Не знал, как и благодарить патриарха. Подарил ему шестерик самых лучших коней, которых имел. Дал тысячу золотых, позаботился о приготовлении в долгую зимнюю дорогу в Москву. Несколько дней провел в беседах с ним дискретных, когда же выезжал из Киева, Паисии провожал меня в поле с такой же свитой, как и встречал.

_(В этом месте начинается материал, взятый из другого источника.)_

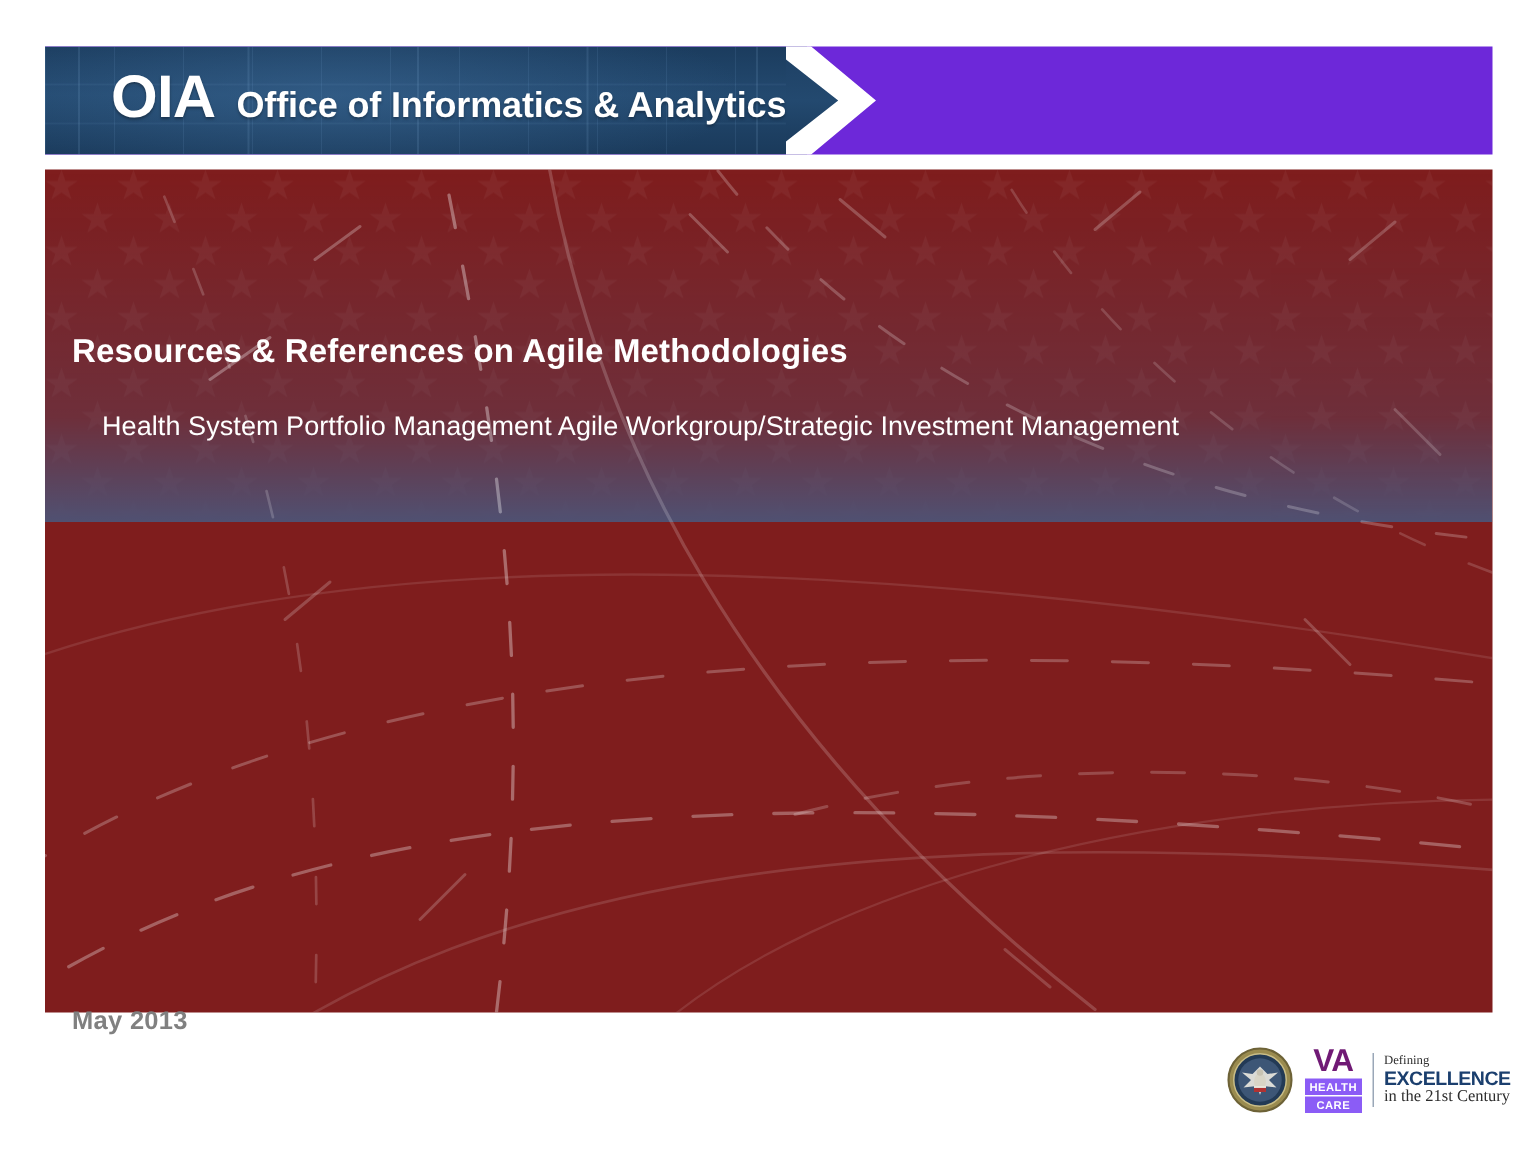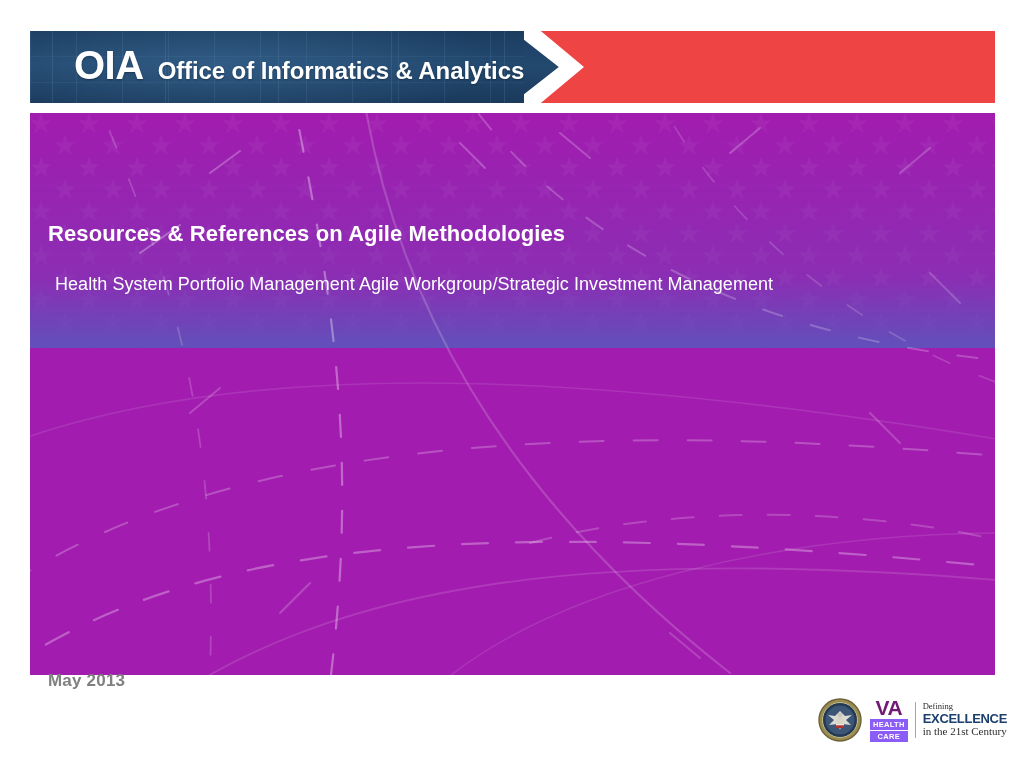--- a/index.html
+++ b/index.html
@@ -12,21 +12,21 @@
   }
 
   
   #slide { position:absolute; inset:0; background:#fff; }
 
   
   .header-band {
     position:absolute;
     left:30px; top:31px;
     width:965px; height:72px;
-    background:#ef4444;
+    background:#6d28d9;
     overflow:hidden;
   }
   .header-navy {
     position:absolute;
     left:0; top:0;
     width:508px; height:72px;
     background:
       radial-gradient(ellipse 75% 120% at 38% 45%, rgba(60,105,150,0.55) 0%, rgba(30,64,100,0) 72%),
       linear-gradient(180deg,#1b3c5e 0%, #23496f 45%, #1a3a5b 100%);
   }
@@ -78,21 +78,21 @@
     font-size:24px; font-weight:bold; letter-spacing:-0.1px;
     line-height:1; color:#ffffff;
     text-shadow:0 1px 2px rgba(0,0,0,.3);
   }
 
   
   .main-panel {
     position:absolute;
     left:30px; top:113px;
     width:965px; height:562px;
-    background:#a21caf;
+    background:#7f1d1d;
     overflow:hidden;
   }
   
   .stars{
     position:absolute; left:0; top:0; width:100%; height:235px;
     opacity:.5;
   }
   
   .arcs{ position:absolute; inset:0; }
   .arcs svg{ width:100%; height:100%; display:block; }
@@ -101,21 +101,21 @@
   .title-block{
     position:absolute;
     left:18px; top:108px;
     width:92%;
   }
   .slide-title{
     font-size:22px; font-weight:bold; color:#ffffff;
     letter-spacing:.1px; line-height:1.2;
   }
   .slide-subtitle{
-    margin-top:26px; margin-left:7px;
+    margin-top:26px; margin-left:20px;
     font-size:18px; font-weight:normal; color:#ffffff;
     letter-spacing:.05px; line-height:1.25;
   }
 
   
   .footer-date{
     position:absolute;
     left:48px; top:671px;
     font-size:17px; font-weight:bold; color:#808080;
     letter-spacing:.2px;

За два месяца, пока ждал меня в Киеве, патриарх мог уловить настроение высокого клира, теперь допытывался у меня, почему ни митрополит Косов, ни Печерский архимандрит Тризна не проявляют видимой благосклонности к казачеству, да и гетману казацкому тоже.

- А ведь ты, гетман, воистину должен называться князем Руси и протектором православного благочестия, и сравнить тебя можно разве лишь с Константином Великим.

Я скромно уклонился от таких величаний и попытался объяснить его преосвященству, что некоторая предубежденность к казачеству идет еще от блаженной памяти Петра Могилы, который надеялся достичь всего при помощи одной лишь науки и в самом деле многого достиг, но всего ли? Наука, какой бы великой силой она ни была, не может обвенчать народ со свободой. Тут крайне необходим меч.